PROBLEM TO WORK ON – Apart from the images, reproduce every record word for word.
**** SUPPLIED RECORDS
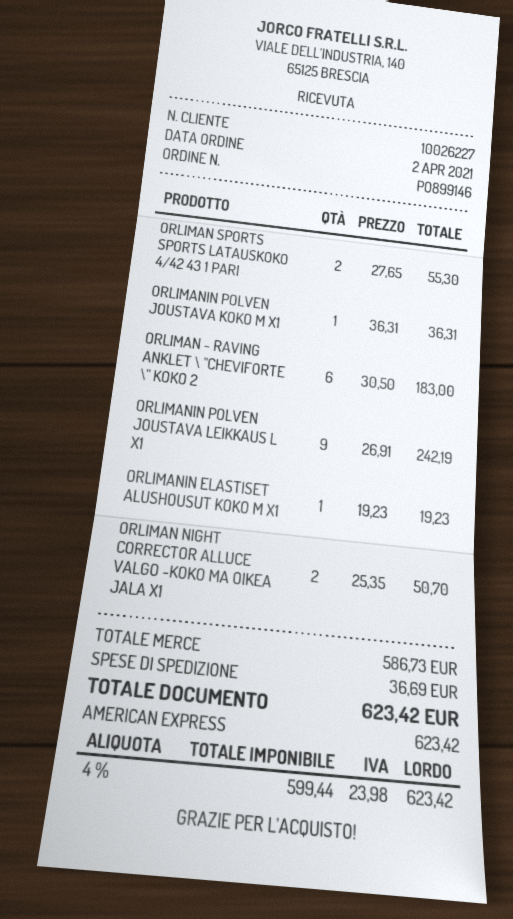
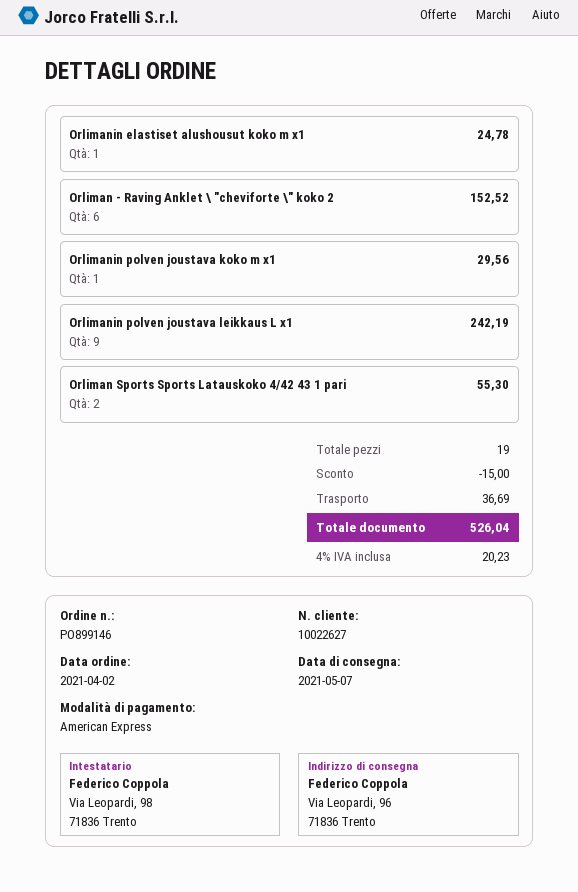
customer number: 10026227 -> 10022627
ORLIMANIN POLVEN JOUSTAVA KOKO M X1: 1 for 36.31 -> 1 for 29.56
ORLIMAN - RAVING ANKLET \ "CHEVIFORTE \" KOKO 2: 6 for 183.00 -> 6 for 152.52
ORLIMANIN ELASTISET ALUSHOUSUT KOKO M X1: 1 for 19.23 -> 1 for 24.78
ORLIMAN NIGHT CORRECTOR ALLUCE VALGO -KOKO MA OIKEA JALA X1: 2 for 50.70 -> none
discount: none -> 15.00
tax: 4% = 23.98 -> 4% = 20.23
total: 623.42 -> 526.04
********
PROBLEM SOLUTION –
customer number: 10026227 -> 10022627
ORLIMANIN POLVEN JOUSTAVA KOKO M X1: 1 for 36.31 -> 1 for 29.56
ORLIMAN - RAVING ANKLET \ "CHEVIFORTE \" KOKO 2: 6 for 183.00 -> 6 for 152.52
ORLIMANIN ELASTISET ALUSHOUSUT KOKO M X1: 1 for 19.23 -> 1 for 24.78
ORLIMAN NIGHT CORRECTOR ALLUCE VALGO -KOKO MA OIKEA JALA X1: 2 for 50.70 -> none
discount: none -> 15.00
tax: 4% = 23.98 -> 4% = 20.23
total: 623.42 -> 526.04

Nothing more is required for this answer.